Studio album by Ben Folds
- Released: September 11, 2001
- Recorded: 2000
- Genre: Alternative rock
- Length: 48:42
- Label: Epic
- Producers: Ben Folds, Ben Grosse

Ben Folds chronology
|  | Rockin' the Suburbs (2001) | Ben Folds Live (2002) |

Singles from Rockin' the Suburbs
- "Rockin' the Suburbs" Released: April 17, 2001; "Still Fighting It" Released: April 9, 2001;

= Rockin' the Suburbs =

Rockin' the Suburbs is the debut studio album by American singer-songwriter Ben Folds released on September 11, 2001, after Folds disbanded his group Ben Folds Five. Rockin' the Suburbs was recorded in Adelaide, Australia, where Folds was living at the time. He performed most of the instruments and vocals. Two singles from the album were released, "Rockin' the Suburbs", and "Still Fighting It".

Professional ratings
Aggregate scores
| Source | Rating |
| Metacritic | 75/100 |
Review scores
| Source | Rating |
| AllMusic | Star Half star |
| Alternative Press | 8/10 |
| Entertainment Weekly | A− |
| The Guardian | Star |
| Los Angeles Times | Star |
| Pitchfork | 6.3/10 |
| Q | Star |
| Rolling Stone | Star |
| The Rolling Stone Album Guide | Star |
| Spin | 7/10 |

==Track listing==

| No. | Title | Lyrics | Length |
|---|---|---|---|
| 1. | "Annie Waits" |  | 4:17 |
| 2. | "Zak and Sara" |  | 3:11 |
| 3. | "Still Fighting It" |  | 4:25 |
| 4. | "Gone" |  | 3:22 |
| 5. | "Fred Jones Part 2" |  | 3:45 |
| 6. | "The Ascent of Stan" |  | 4:14 |
| 7. | "Losing Lisa" | Folds; Frally Hynes; | 4:10 |
| 8. | "Carrying Cathy" |  | 3:49 |
| 9. | "Not the Same" |  | 4:17 |
| 10. | "Rockin' the Suburbs" |  | 5:00 |
| 11. | "Fired" |  | 3:49 |
| 12. | "The Luckiest" |  | 4:24 |
| 13. | "Hiro's Song" (Bonus track on Japanese CD and US vinyl releases.) |  | 4:23 |

==Track notes==
According to Folds, "Not the Same" is based on a true story of a person he knew who, under the influence of LSD, climbed a tree at a party hosted by Darren Jessee (not Robert Sledge, as the song states), stayed in the tree overnight, and when he came down the next morning was a born-again Christian. Folds used Sledge's name instead of Jessee's in the lyrics because he thought "it sounded better".

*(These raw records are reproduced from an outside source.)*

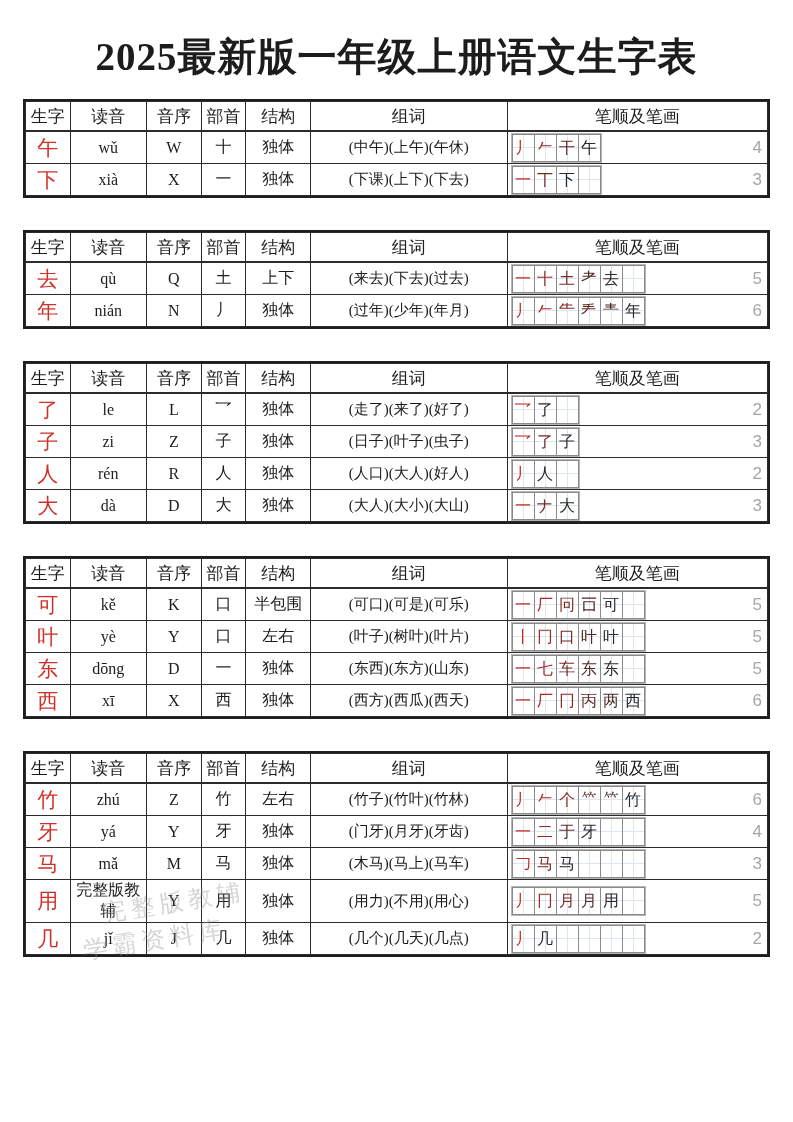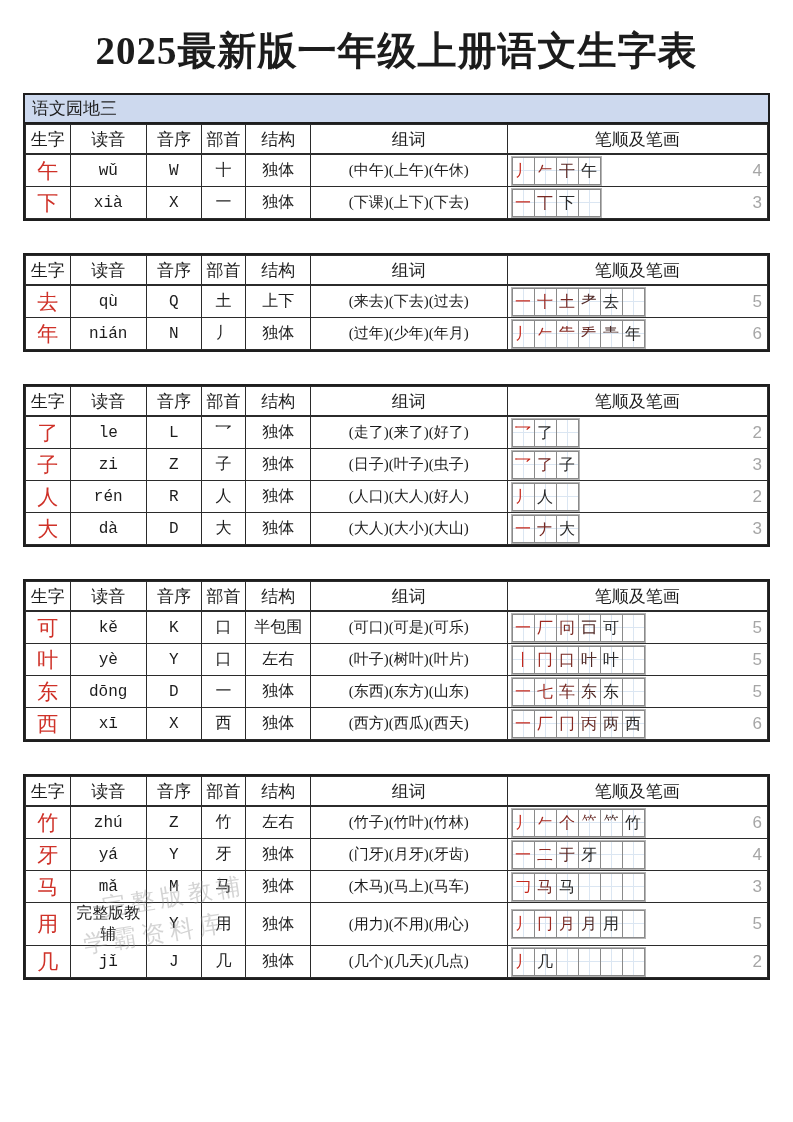"2025最新版一年级上册语文生字表" .page { margin: 7px auto -> 13px auto }
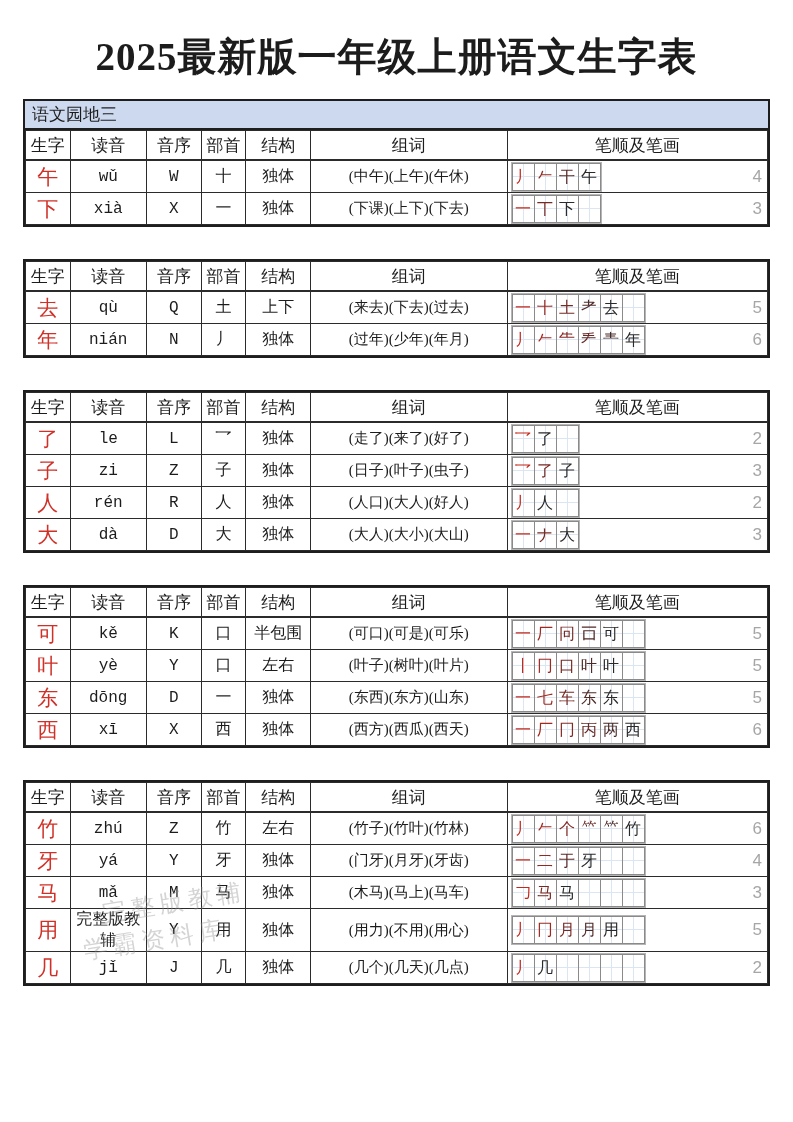"语文园地三" div.section-bar { html: <div>语文园地三</div> -> none }
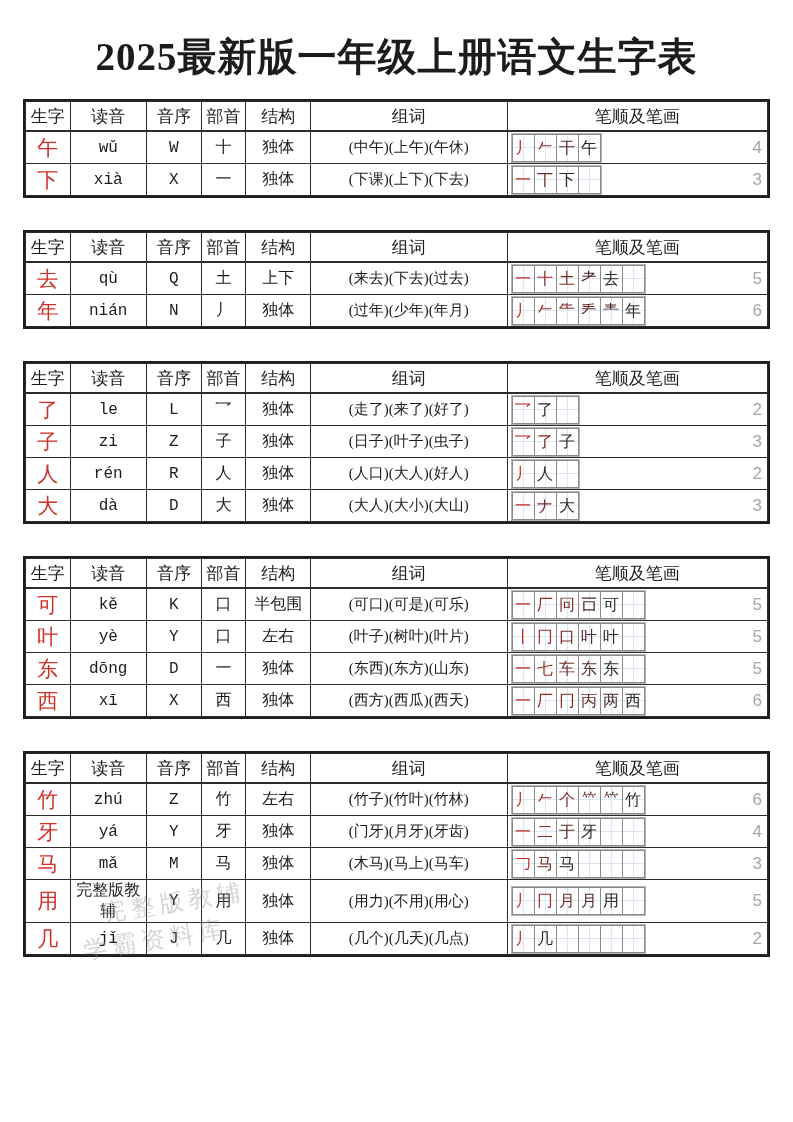"wǔ" td.latin { font-family: Liberation Mono, monospace -> Liberation Serif, serif }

Folds performed "Gone" with Street Corner Symphony on the finale of Season 2 of The Sing-Off and performed "Not the Same" with the Dartmouth Aires on the finale of Season 3.

"Still Fighting It" is a bittersweet ode to the pain of adolescence dedicated to his son Louis. He later wrote an accompanying song for his daughter Gracie, which he named after her and included on his 2005 album Songs for Silverman. During live performances, he frequently plays the two songs together.

"Rockin' the Suburbs" parodies the nu metal style of Korn and Rage Against the Machine. Folds stated of the song "I am taking the piss out of the whole scene, especially the followers."

Ben Folds stated that "Hiro's Song" was actually one of his favorites from the album, stating "I also did not use a song called "Hiro" about a Japanese guy. That is actually one of my favorite songs of the album. But it didn’t sequence. I like songs about names and characters. Because people are interesting."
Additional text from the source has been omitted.